- Your task: Show every line of the data that contains the string "discount".

(Revision tracking records)
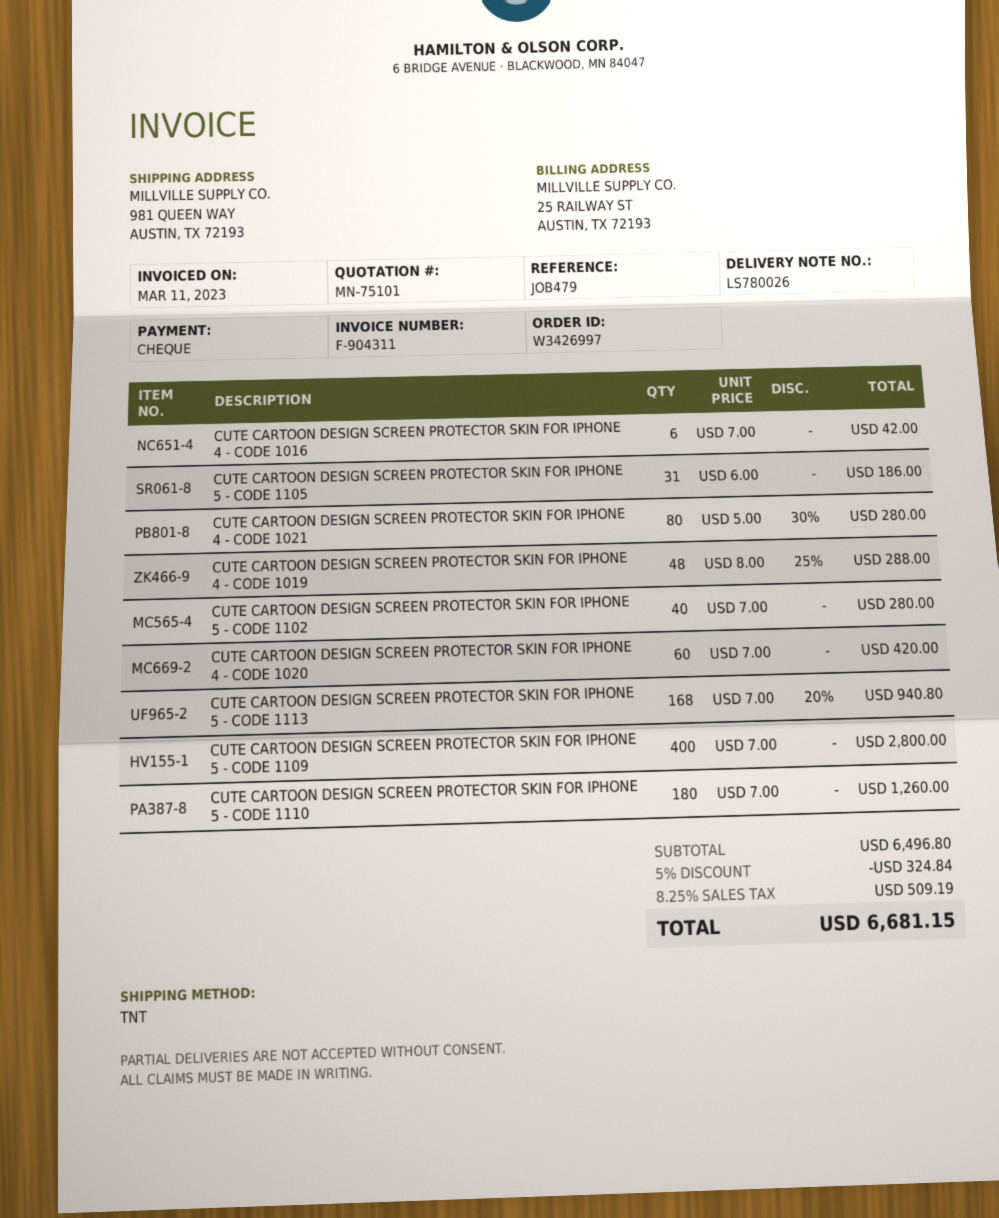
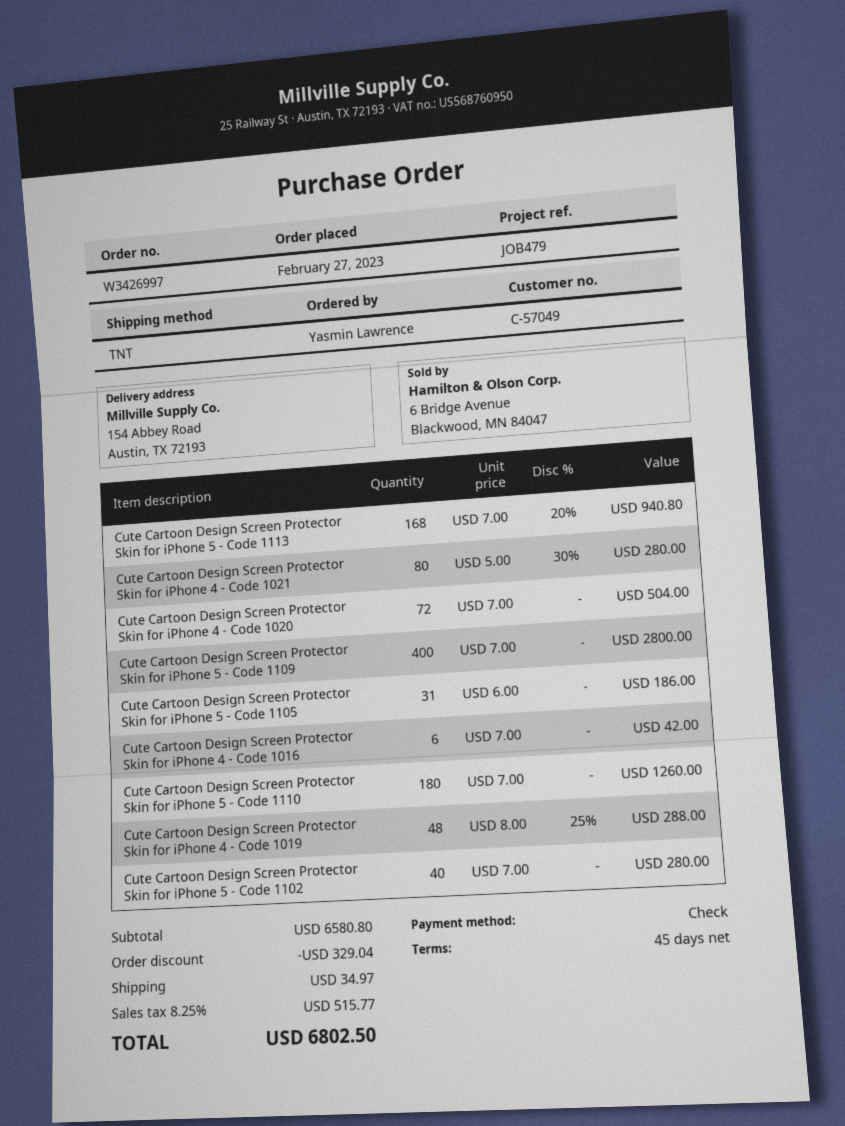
ship to: 981 QUEEN WAY, AUSTIN, TX 72193 -> 154 Abbey Road, Austin, TX 72193
CUTE CARTOON DESIGN SCREEN PROTECTOR SKIN FOR IPHONE 4 - CODE 1020: 60 x 7.00 = 420.00 -> 72 x 7.00 = 504.00
subtotal: 6496.80 -> 6580.80
discount: 324.84 -> 329.04
shipping: none -> 34.97
tax: 8.25% = 509.19 -> 8.25% = 515.77
total: 6681.15 -> 6802.50

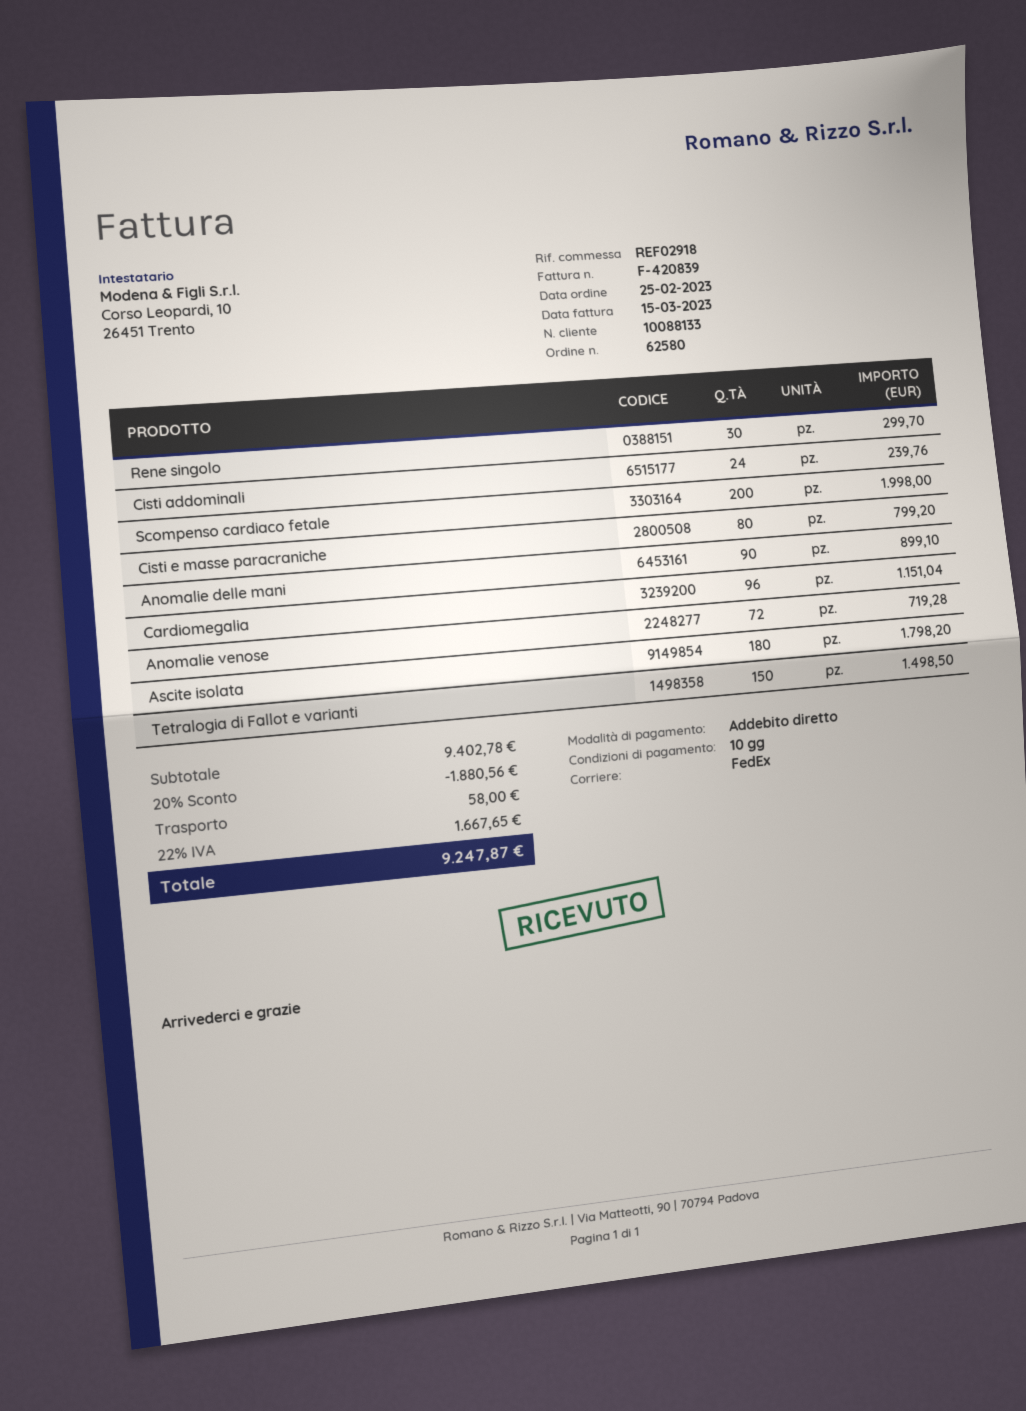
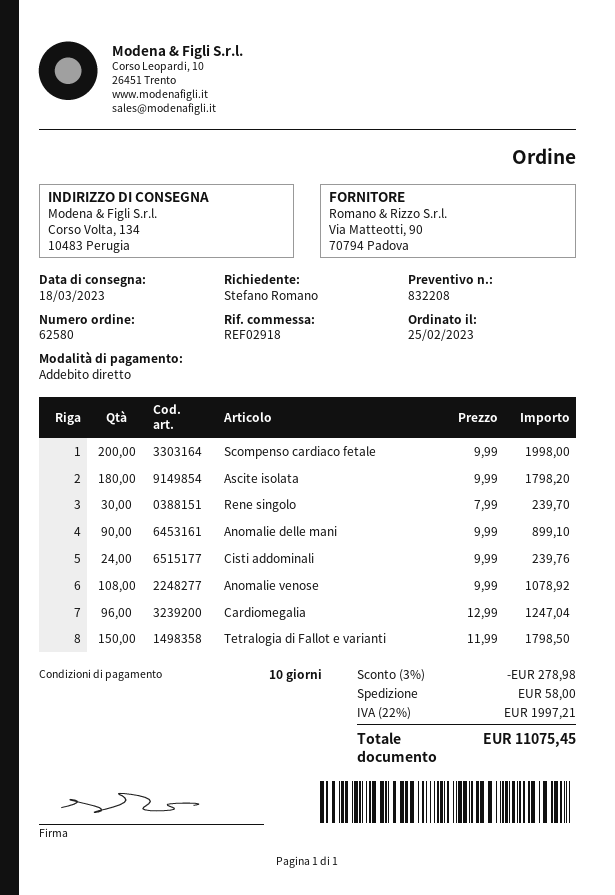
Rene singolo: 30 for 299.70 -> 30 for 239.70
Cisti e masse paracraniche: 80 for 799.20 -> none
Cardiomegalia: 96 for 1151.04 -> 96 for 1247.04
Anomalie venose: 72 for 719.28 -> 108 for 1078.92
Tetralogia di Fallot e varianti: 150 for 1498.50 -> 150 for 1798.50
discount: 20% = 1880.56 -> 3% = 278.98
tax: 22% = 1667.65 -> 22% = 1997.21
total: 9247.87 -> 11075.45

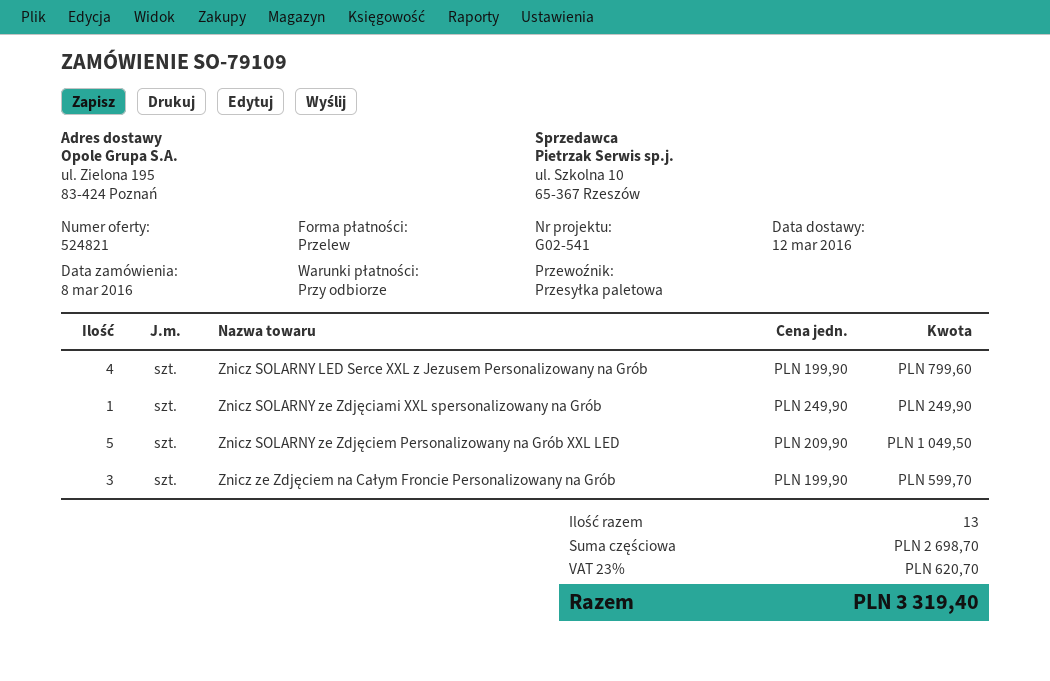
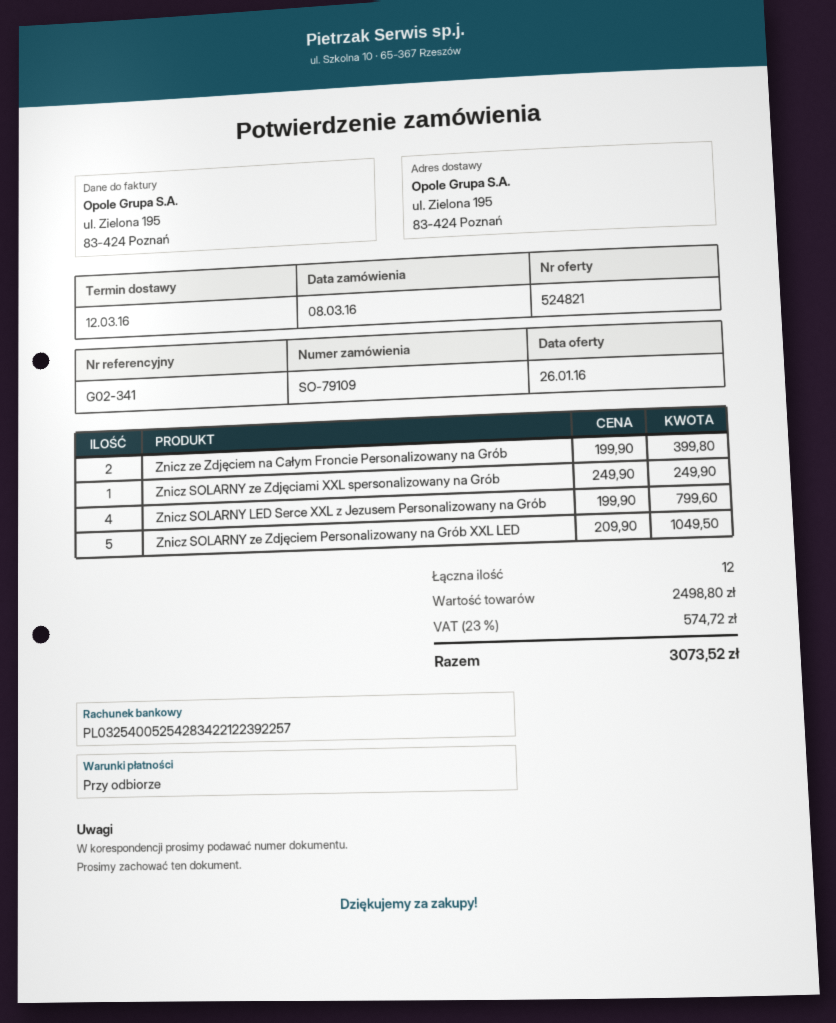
reference: G02-541 -> G02-341
Znicz ze Zdjęciem na Całym Froncie Personalizowany na Grób: 3 x 199.90 = 599.70 -> 2 x 199.90 = 399.80
total quantity: 13 -> 12
subtotal: 2698.70 -> 2498.80
tax: 23% = 620.70 -> 23% = 574.72
total: 3319.40 -> 3073.52

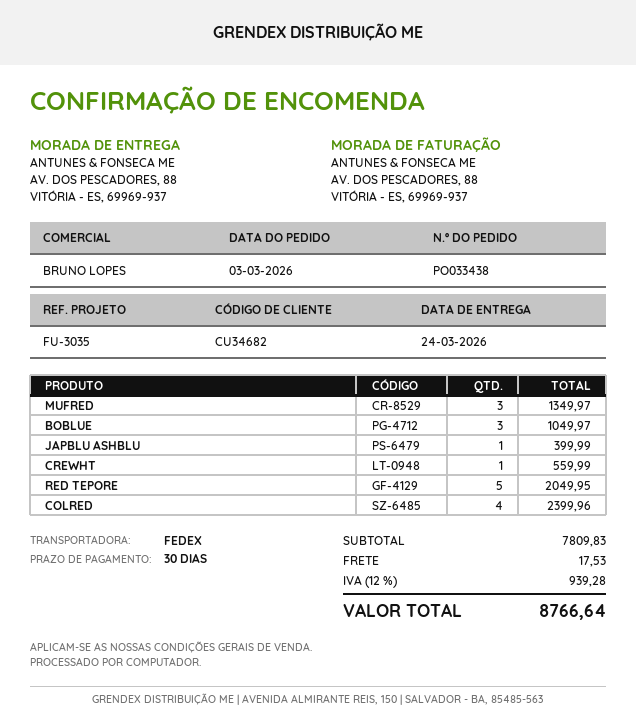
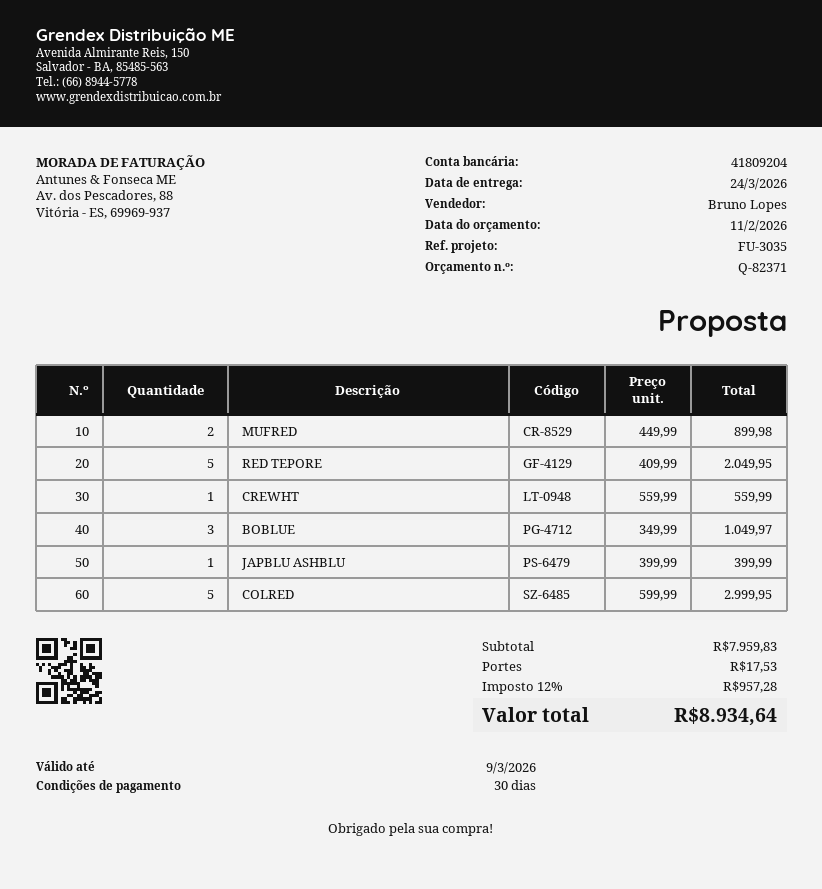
MUFRED: 3 for 1349.97 -> 2 for 899.98
COLRED: 4 for 2399.96 -> 5 for 2999.95
subtotal: 7809.83 -> 7959.83
tax: 12% = 939.28 -> 12% = 957.28
total: 8766.64 -> 8934.64

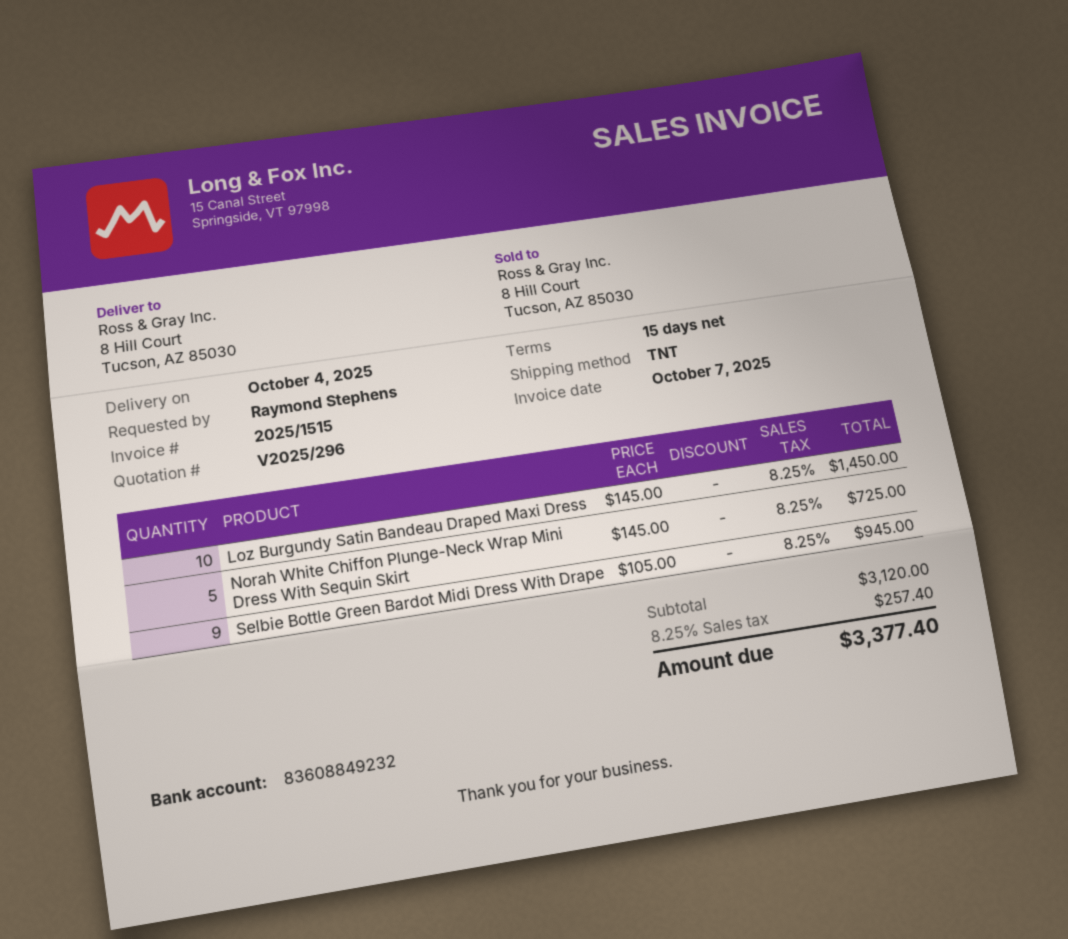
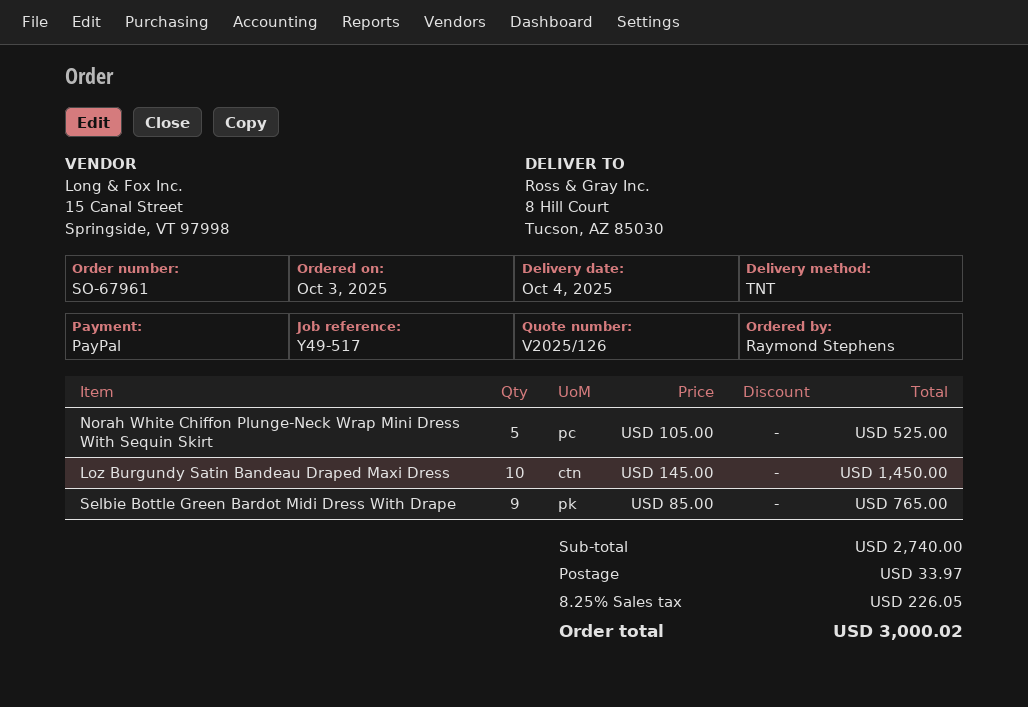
quote number: V2025/296 -> V2025/126
Norah White Chiffon Plunge-Neck Wrap Mini Dress With Sequin Skirt: 5 x 145.00 = 725.00 -> 5 x 105.00 = 525.00
Selbie Bottle Green Bardot Midi Dress With Drape: 9 x 105.00 = 945.00 -> 9 x 85.00 = 765.00
subtotal: 3120.00 -> 2740.00
shipping: none -> 33.97
tax: 8.25% = 257.40 -> 8.25% = 226.05
total: 3377.40 -> 3000.02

- Response to this exercise:
discount: 324.84 -> 329.04
discount: 20% = 1880.56 -> 3% = 278.98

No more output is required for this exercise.